Reading Archives

With this blog, I am planning to offer, as regularly as possible, critical observations on the scholarly and popular literature analyzing the nature of archives or contributing to our understanding of archives in society. I hope this blog will be of assistance to anyone, especially faculty and graduate students, interested in understanding archives and their importance to society.

Thursday, May 24, 2007

Life Bits


The May 28, 2007 issue of The New Yorker includes an essay by Alec Wilkinson on Gordon Bell’s efforts to document electronically every aspect of his life (Alec Wilkinson, “Remember This? A Project to Record Everything We Do in Life,” New Yorker, May 28, 2007, pp. 38-44. Bell, now at Microsoft, but known for his earlier work on networking at the Digital Equipment Corporation and with the National Science Foundation, is described for his present project to document the “daily minutiae of his life,” generating the “most extensive and unwieldy personal archive of its kind in the world” (p. 38).

Bell, discovering some time ago the utility of digitizing paper documents, has become involved in MyLifeBits, software for storing all this stuff, including video captured with the a portable Cam recorder, worn around the neck and capturing activity through his day. Consider the description of this strange archives: “Bell’s archive now also contains a hundred and twenty-two thousand e-mails; fifty-eight thousand photographs; thousands of recordings of phone calls he has made; every Web page he has visited and instant-messaging exchange he has conducted since 2003; all of the activity of his desktop (which windows, for example, he has opened); eight hundred pages of health records, including information on the life of the battery in his pacemaker; and a sprawling category he describes as ‘ephemera,’ which contains such things as books; the labels of bottles of wine he has enjoyed; and the record of a bicycle trip through Burgundy, where he tried to eat in as many starred restaurants as he could. . .” (p. 38). Wilkinson continues to discuss, then, how Bell assembles this “archive,” the individuals he has worked with, and Bell’s innovative and playful personality.

The New Yorker profile is, of course, just one of many examples of how technology is attempted to be used to solve particular problems, sometimes far extending beyond its original intended use. It reminds me, a little bit, of Ray Kurzweil’s efforts to harness computer technology to achieve immortality, a human response for sure but one that can seem also misplaced or odd. Wilkinson’s article about Bell reminds me of many conversations with individuals where I have heard that the continuing development of information technology with its corresponding relationship of increased storage and capability with reduced costs eliminates one of the core archival premises that we need to appraise the documentary universe, selecting the portions with its long-term or archival value. Not too many years ago, in response to Nicholson Baker’s scathing indictment of library and archives preservation approaches, a report by a group of leading professionals asked, “With so much information produced, how do members of the research community—scholars and teachers, librarians and archivists, and academic officers who support their work—distinguish between what is of long-term value, what is ephemeral, and what of that ephemera is valuable for the preservation of a rich historical record?”
(Council on Library and Information Resources, The Evidence in Hand: Report of the Task Force on the Artifact in Library Collections, November 2001, p. v). True believers in technology are, however, more prone to have faith that it can somehow eliminate the need to ask such questions, although clearly other questions emerge.

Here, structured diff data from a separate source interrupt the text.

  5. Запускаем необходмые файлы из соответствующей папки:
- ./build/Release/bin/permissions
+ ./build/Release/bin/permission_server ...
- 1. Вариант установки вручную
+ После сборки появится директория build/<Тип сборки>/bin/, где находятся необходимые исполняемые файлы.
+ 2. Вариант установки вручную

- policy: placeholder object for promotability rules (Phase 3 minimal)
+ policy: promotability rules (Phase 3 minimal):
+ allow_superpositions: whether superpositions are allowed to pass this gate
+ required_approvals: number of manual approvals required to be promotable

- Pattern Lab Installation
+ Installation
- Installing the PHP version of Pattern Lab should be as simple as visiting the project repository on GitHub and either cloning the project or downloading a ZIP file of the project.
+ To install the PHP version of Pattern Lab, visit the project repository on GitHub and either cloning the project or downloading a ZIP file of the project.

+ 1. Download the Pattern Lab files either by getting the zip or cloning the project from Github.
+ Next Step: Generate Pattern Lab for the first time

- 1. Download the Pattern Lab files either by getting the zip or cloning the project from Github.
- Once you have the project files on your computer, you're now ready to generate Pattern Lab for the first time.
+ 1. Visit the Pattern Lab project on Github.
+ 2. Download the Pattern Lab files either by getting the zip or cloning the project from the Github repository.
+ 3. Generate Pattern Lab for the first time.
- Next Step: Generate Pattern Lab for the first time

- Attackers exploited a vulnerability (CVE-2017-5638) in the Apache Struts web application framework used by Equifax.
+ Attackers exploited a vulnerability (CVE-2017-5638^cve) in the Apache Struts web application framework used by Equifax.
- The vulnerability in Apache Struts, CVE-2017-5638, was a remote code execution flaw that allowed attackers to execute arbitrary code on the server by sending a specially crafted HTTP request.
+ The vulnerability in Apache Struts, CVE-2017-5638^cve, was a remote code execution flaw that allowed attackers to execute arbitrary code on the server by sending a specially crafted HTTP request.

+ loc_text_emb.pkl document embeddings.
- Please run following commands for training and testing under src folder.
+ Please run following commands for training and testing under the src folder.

To Wilkinson’s credit, he does not describe Bell’s project as a panacea for humankind’s problems or as the answer to society’s need or interest in preserving information about the past. The New Yorker essay is, instead, a profile of an interesting and engaging personality, involved in something unusual, and with a number of intriguing implications for society and archives. Imagine, for example, if we passed legislation requiring elected officials to record all of their activities. Or, consider what might happen if CEO’s were also pressured into the same use of MyLifeBits in order to affirm that they were engaged in ethical and legal behavior. The notion of accountability in an era where this topic seems to have generated lots of attention as well as creative means of avoiding it would be transformed.

I am more interested here, though, in ruminating on the implications for archivists. Let’s imagine that MyLifeBits becomes an ordinary system adopted by millions, does this mean that archival repositories will cease to acquire personal papers? Or, will archivists need to develop a new set of appraisal criteria by which they seek to preserve the new form of personal archives for individuals who assume significant roles in society or a variety of people who live rather ordinary lives (although isn’t it difficult to imagine that anyone engaged in this extensive self-documentation could be classified as ordinary). Or, are we seeing another opportunity for the kind of citizen archivists espoused by Rick Prelinger?